About this task: Once you find the line containing "-121,7 +121,7 @@", output it and every line after it to the end of the records, exactly.

Web document revisions:
>>>>>

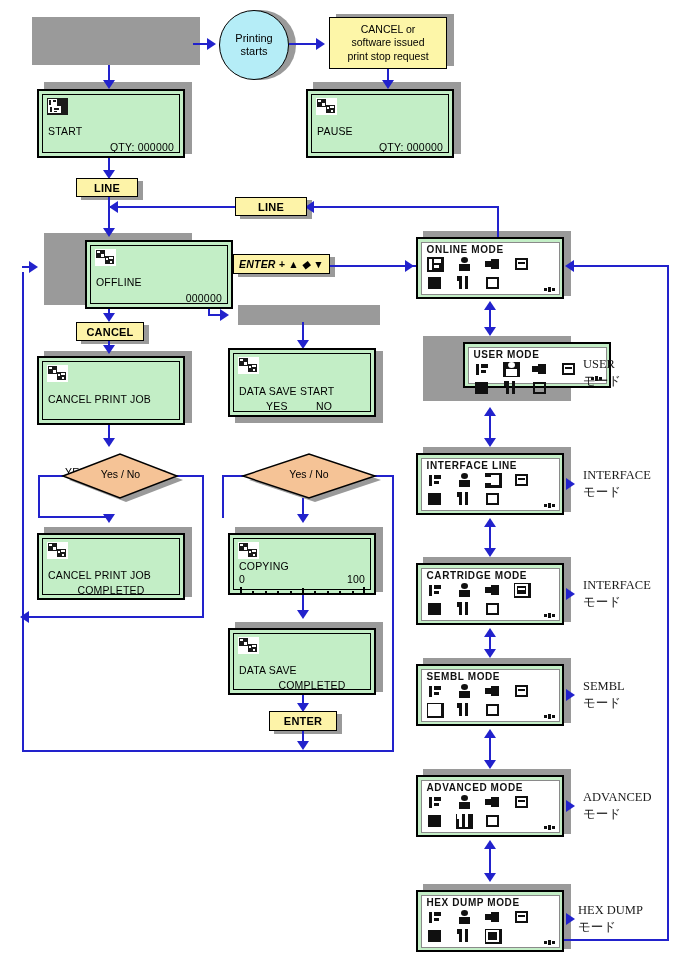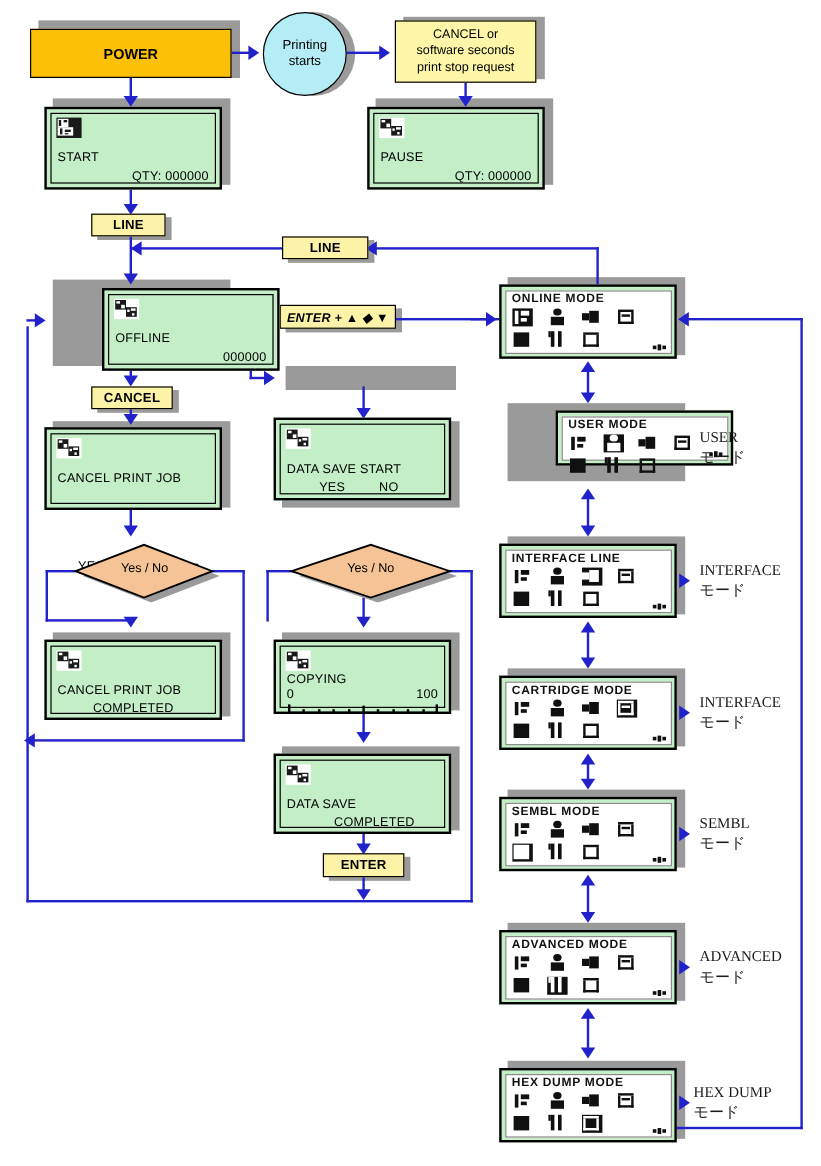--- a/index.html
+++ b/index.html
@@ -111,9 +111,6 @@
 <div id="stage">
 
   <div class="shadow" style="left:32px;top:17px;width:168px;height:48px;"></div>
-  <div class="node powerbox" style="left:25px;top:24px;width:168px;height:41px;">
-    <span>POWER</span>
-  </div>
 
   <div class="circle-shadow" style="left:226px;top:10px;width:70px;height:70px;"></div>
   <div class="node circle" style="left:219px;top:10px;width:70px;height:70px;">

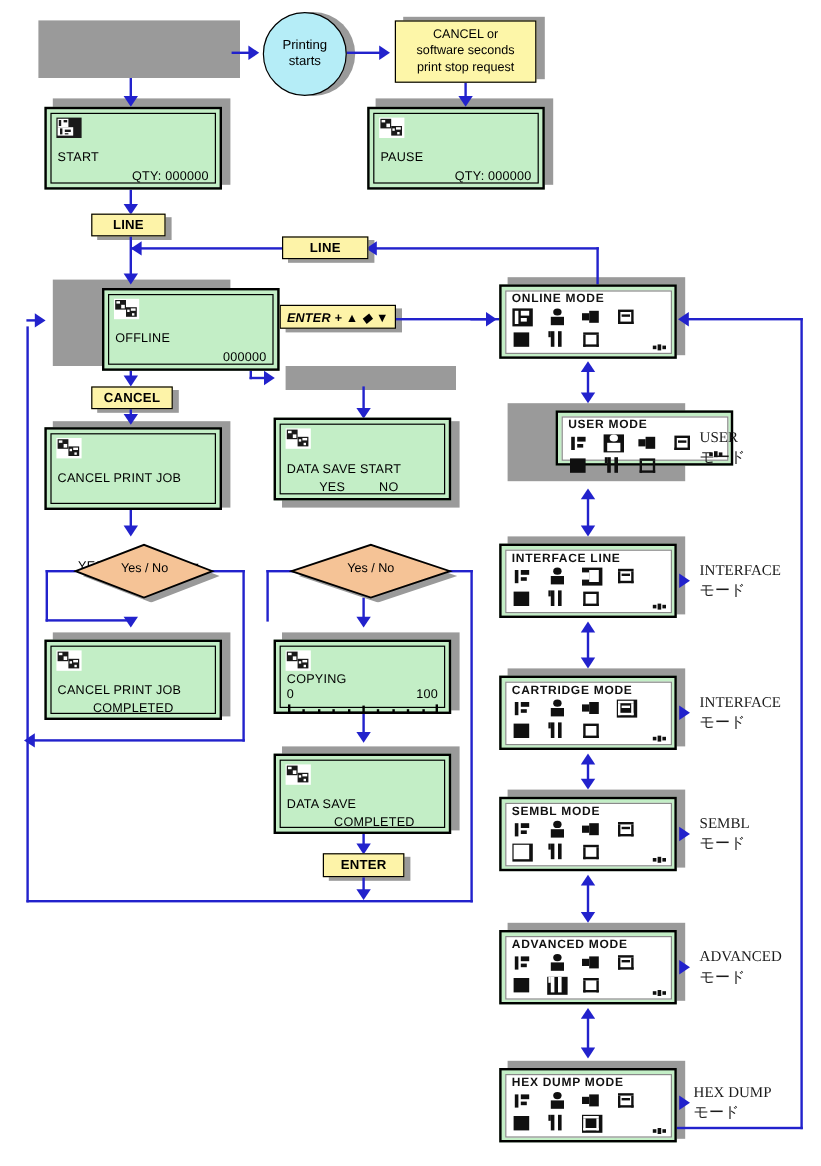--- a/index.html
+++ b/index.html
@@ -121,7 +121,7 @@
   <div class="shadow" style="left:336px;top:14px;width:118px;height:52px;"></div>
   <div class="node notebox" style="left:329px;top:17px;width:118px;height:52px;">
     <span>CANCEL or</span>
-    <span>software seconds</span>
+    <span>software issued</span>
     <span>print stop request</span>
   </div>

<<<<<

Exercise answer:
@@ -121,7 +121,7 @@
   <div class="shadow" style="left:336px;top:14px;width:118px;height:52px;"></div>
   <div class="node notebox" style="left:329px;top:17px;width:118px;height:52px;">
     <span>CANCEL or</span>
-    <span>software seconds</span>
+    <span>software issued</span>
     <span>print stop request</span>
   </div>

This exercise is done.